CRISPR/Cas9 and its application in drugs development

VernacularTitle:CRISPR/Cas9技术及其在药物研发中的应用
Author: Di LU ¹ ; Li LI ¹ ; Xian-ming DENG ¹
Author Information

1. State-Province Joint Engineering Laboratory of Targeted Drugs from Natural Products, School of Life Sciences, Xiamen University, Xiamen 361102, China
Publication Type:REVIEWS
Keywords: CRISPR/Cas9 system; genome editing; drug-resistant mutation; target validation; drug development
From: Acta Pharmaceutica Sinica 2018;53(1):11-20
CountryChina
Language:Chinese
Abstract: CRISPR/Cas9 system, consisting of clustered regularly interspaced short palindromic repeats (CRISPR) and CRISPR-associated (Cas) proteins, is a prokaryotic immune system that confers resistance to foreign genetic elements such as those present within plasmids and phages. A simple version of the CRISPR/Cas system, type Ⅱ CRISPR, has been modified to edit genomes. By delivering the Cas9 nuclease together with a synthetic guide RNA (sgRNA) into cells, genome can be edited at desired loci site.
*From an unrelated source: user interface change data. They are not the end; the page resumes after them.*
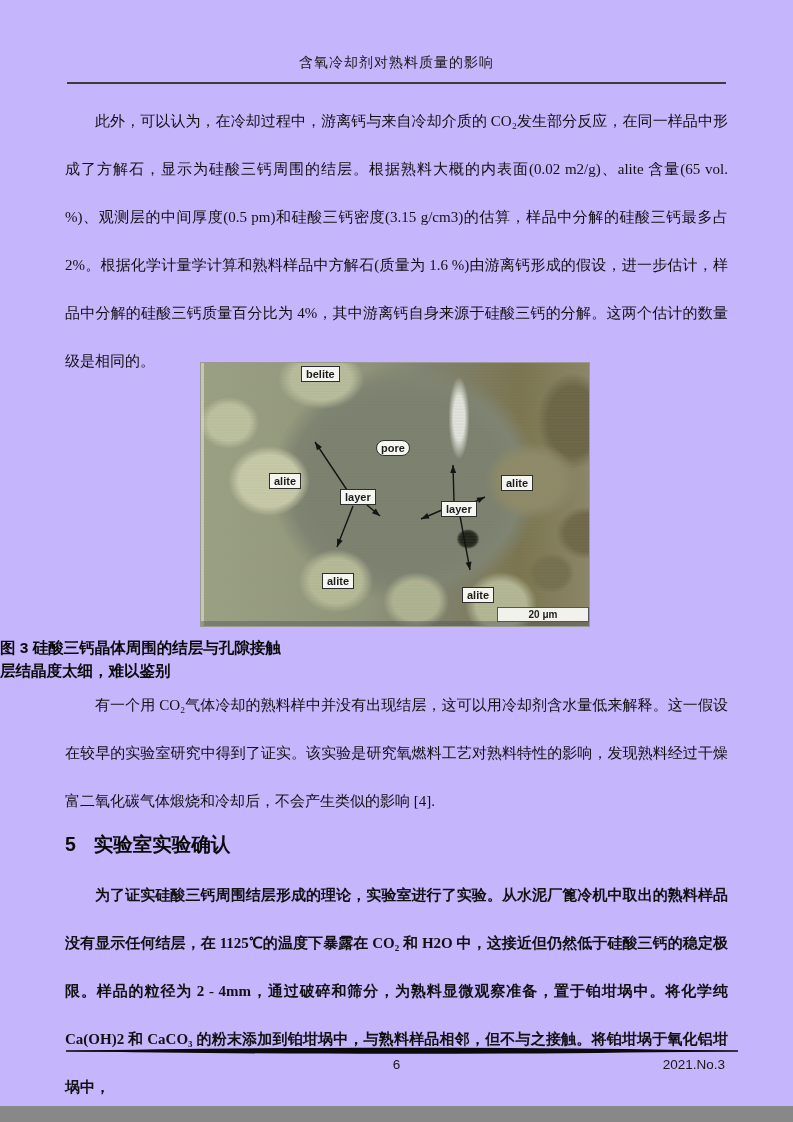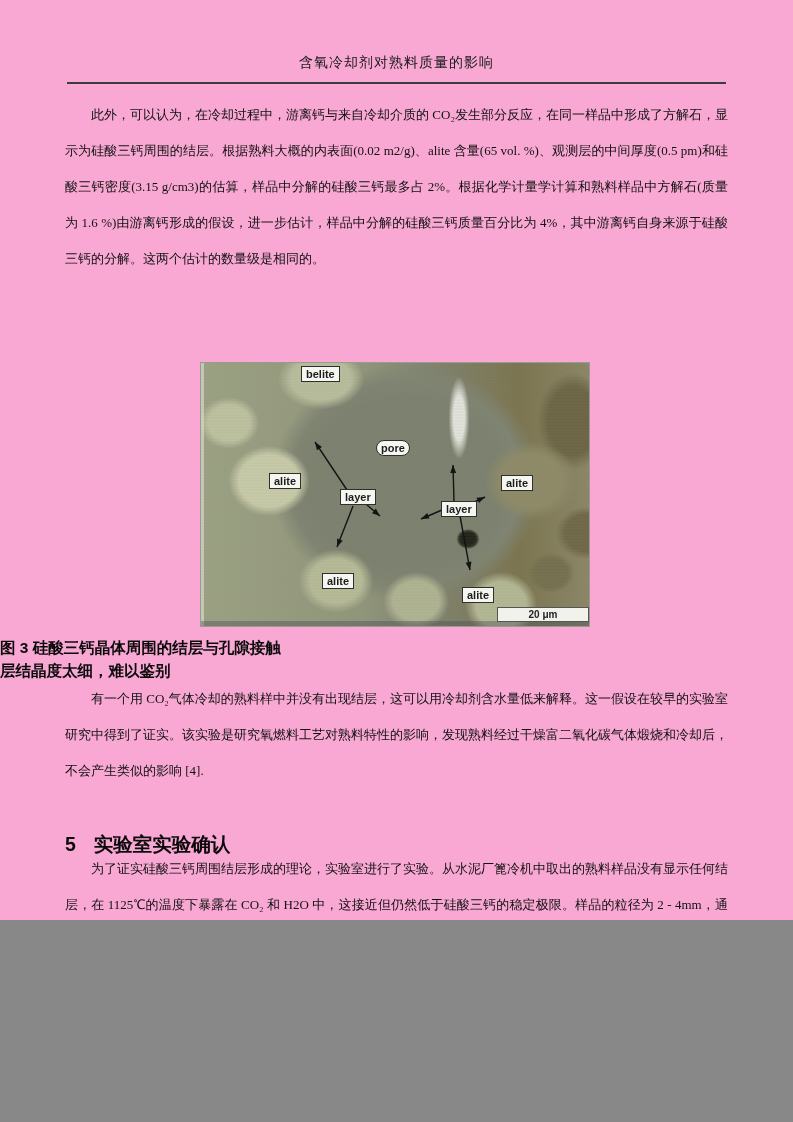"含氧冷却剂对熟料质量的影响" .page { background: #f9a8d4 -> #c4b5fd; height: 920px -> 1106px }
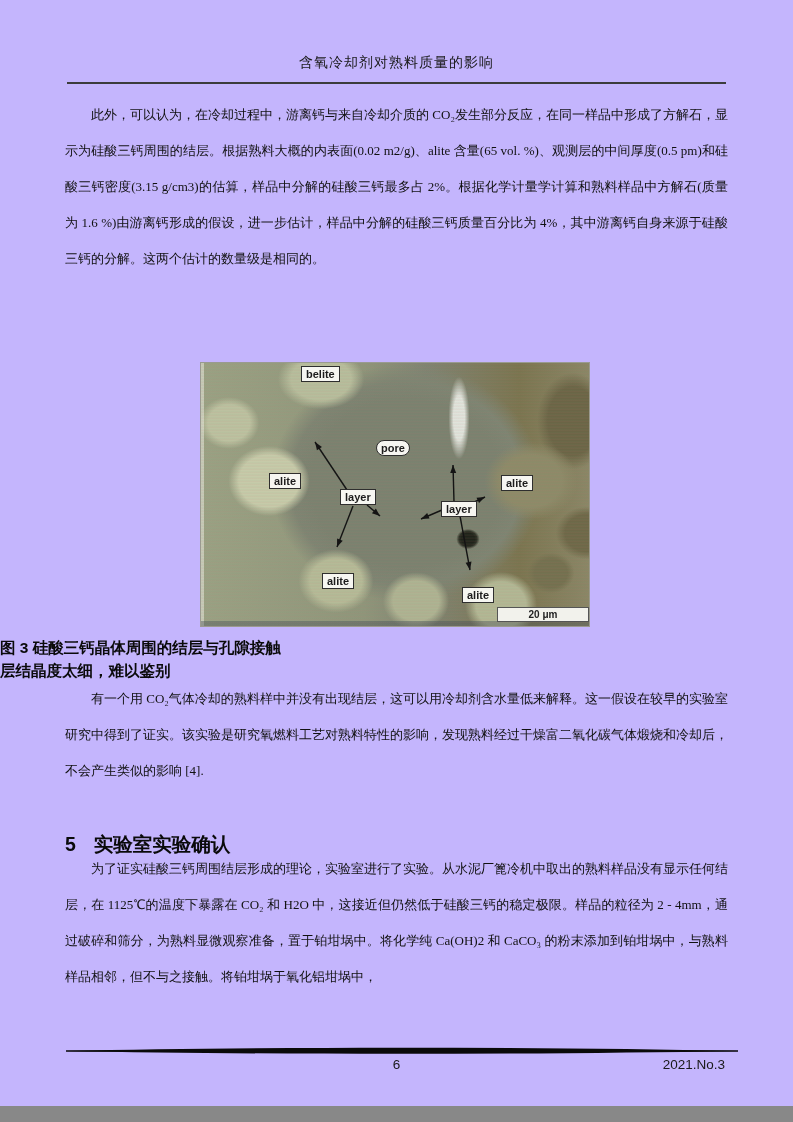"此外，可以认为，在冷却过程中，游离钙与来自冷却介质的" .body-para { font-size: 13px -> 15px; line-height: 36px -> 48px }
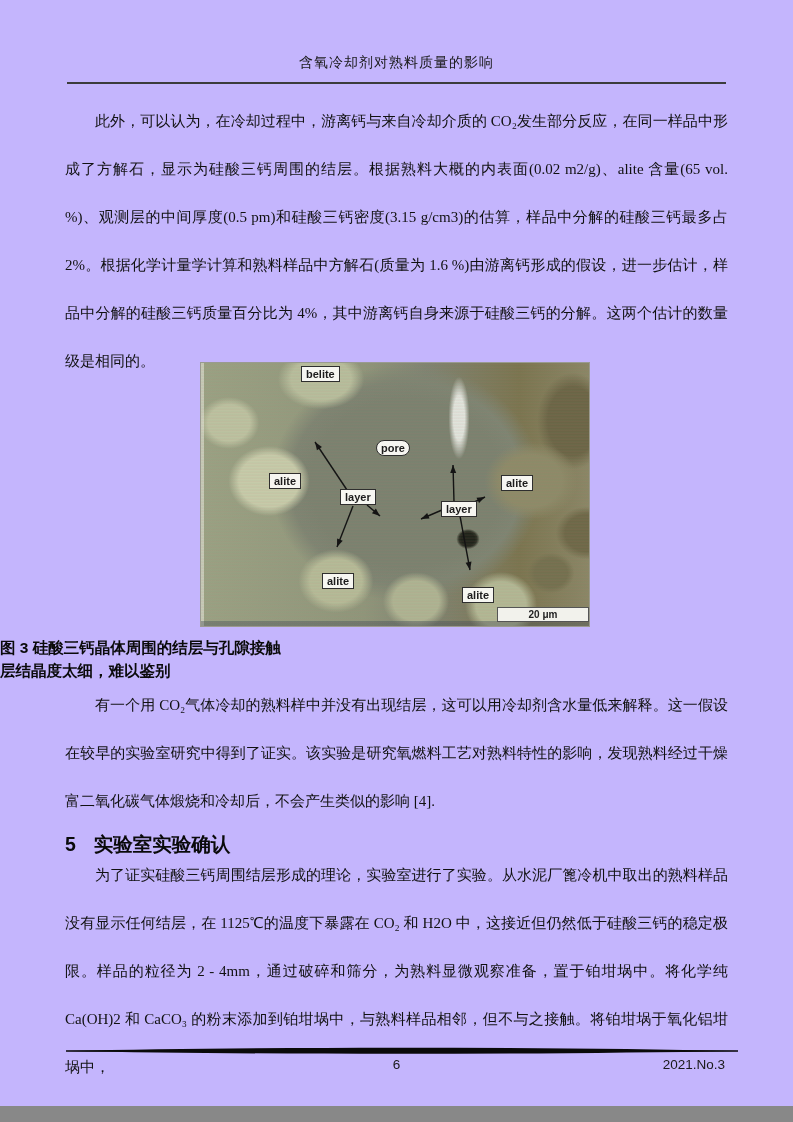"为了证实硅酸三钙周围结层形成的理论，实验室进行了实验。从水泥厂篦冷机中取出的熟料" .para3 { font-weight: none -> bold; top: 851px -> 871px }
CRISPR/Cas genome editing techniques have been widely implemented in various species and research areas. In this review, we summarize the several applications of CRISPR/Cas9 in the field of drug discovery and development, which include target gene screening and editing, drug target screening and validation, generation of animal models and treatment of genetic disease, etc. The defects and improvements of CRISPR/Cas9 technology is discussed as well.